9. hao0222,回复《「回收還是我們的信仰嗎?」中國停收洋垃圾以後》

台灣也一向自詡為回收王國,靠著政府政策推動和民間自覺進行,但最近也有新聞揭露其實很多市民分類資源垃圾,其實到了回收站又都當作一般垃圾丟到焚化爐,原因同樣也是自以為可以回收的品項,其實額外需要大量人力時間處理,不敷成本不如直接丟棄。終究回到資本主義是否有利可圖的誘因。而中國停止進口垃圾,或許也是原因之一。資源垃圾的全球化,現在又因保護主義造成危機,也是不勝唏噓。

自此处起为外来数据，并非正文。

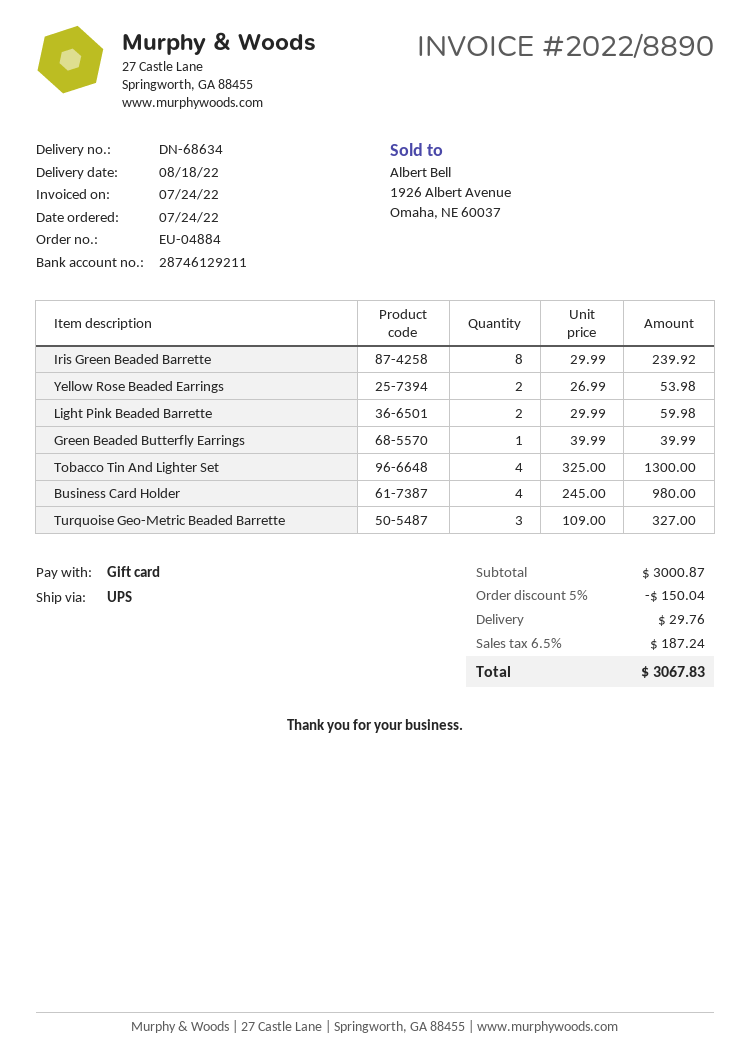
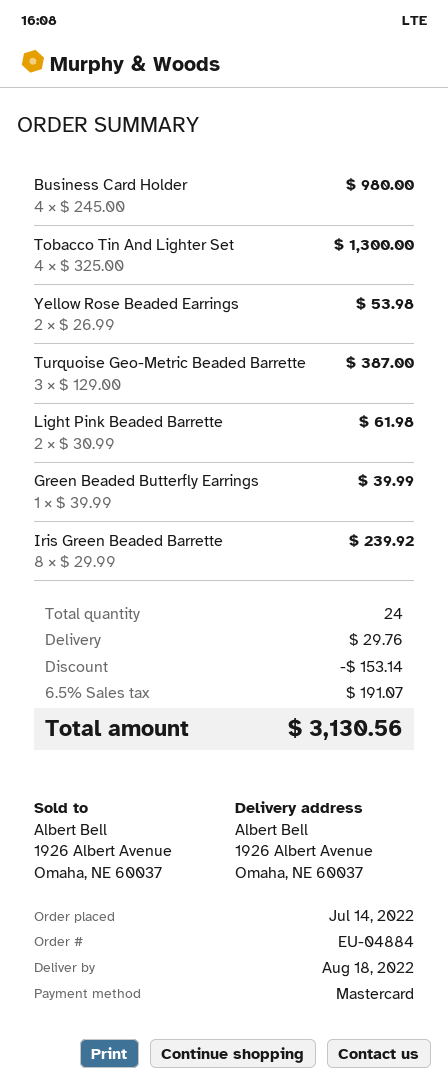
order date: 2022-07-24 -> 2022-07-14
payment method: gift card -> Mastercard
Light Pink Beaded Barrette: 2 x 29.99 = 59.98 -> 2 x 30.99 = 61.98
Turquoise Geo-Metric Beaded Barrette: 3 x 109.00 = 327.00 -> 3 x 129.00 = 387.00
discount: 150.04 -> 153.14
tax: 6.5% = 187.24 -> 6.5% = 191.07
total: 3067.83 -> 3130.56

10. Lanthanum,回复《陳方隅、陳信仲:全聯超市「陳文成」爭議,不談白色恐怖就萬事太平嗎?》

誠然從一方面,轉型正義需要威權的破除和民眾的賦權,但絕不是一群人將自己與另一群分隔,跳起來趾高氣昂地倚仗道德的高處把曾經的不正義一股腦倒到另一群人身上。這無益於轉型正義中對「真相」的釐清,更別說「和解」—這分明是引起「對立」。

歷史不是可以化約(reductionism)成大魔王和悲壯英雄的,它應該是匯集的(entanglement),倒不是說要歷史虛無主義,而是整個社會要合力把曾經的不正義攤開,一起在對自由與民主認同的氛圍下共同檢視曾經的「錯誤」,並在此刻承擔犯下錯誤的「責任」。加害者或許此時詭辯,那就要用令人信服的「真相」憑著法律去聲張遲來的正義。

在一個撕裂而無對話的社會裡,任何所謂「真相」都難以讓所有人信服,讓正義聲張的「法律」也只能讓立法院變成打群架的地方。作者也在文末寫到了建構「共同歷史記憶」和「共同價值」,但這絕不是可以靠批鬥會讓牛鬼蛇神戴高帽實現的,撕裂社會絕不是轉型正義的手段,也離其目的更遠。更何況拿民主當成建構公民民族主義的工具以對抗又一群「敵人想像」,也真是玷污了民主的形上追求。

「敵人」吃相再怎麼難看,我們也得吃得像君子。